Cardiac glycosides, a class of glycosides with strong cardiac functions, are mainly used in the treatment of chronic cardiac insufficiency and heart failure through inhibiting plasma membrane Na+/K+-ATPase. Among them, digoxin is mainly used to treat heart failure [18], [19] and several studies have reported that digoxin exerted anti-tumor activities by inhibition of proliferation, induction of apoptosis, supporting its potential use for cancer therapy [20], [21]. Choi et al. found that digoxin was able to inhibit activity of the Nrf2-ARE luciferase reporter gene in A549-ARE cells [22], suggesting that digoxin may be a potent Nrf2 inhibitor.
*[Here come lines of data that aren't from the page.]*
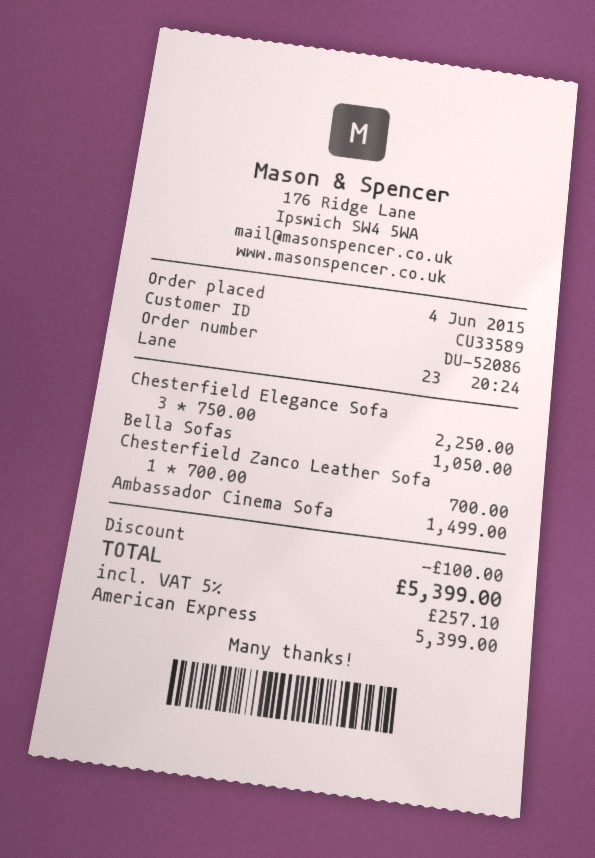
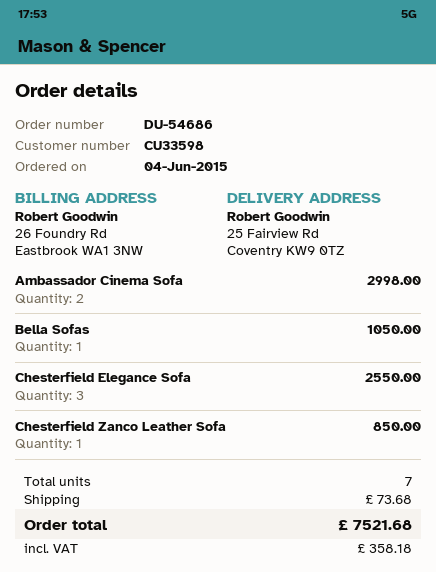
order number: DU-52086 -> DU-54686
customer number: CU33589 -> CU33598
Chesterfield Elegance Sofa: 3 for 2250.00 -> 3 for 2550.00
Chesterfield Zanco Leather Sofa: 1 for 700.00 -> 1 for 850.00
Ambassador Cinema Sofa: 1 for 1499.00 -> 2 for 2998.00
discount: 100.00 -> none
shipping: none -> 73.68
tax: 257.10 -> 358.18
total: 5399.00 -> 7521.68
Here, we demonstrated that digoxin, a potent Nrf2 inhibitor, reversed drug resistance of gemcitabine in SW1990/Gem and Panc-1/Gem cells. Mechanistically, digoxin inhibited the activity of Nrf2 through suppressing phosphatidylinositol-3 kinase (PI3K)/Akt signaling pathway. Thus, digoxin might be a promising agent to reverse gemcitabine resistance in gemcitabine-resistant pancreatic cancer cells via inhibiting Nrf2 signaling.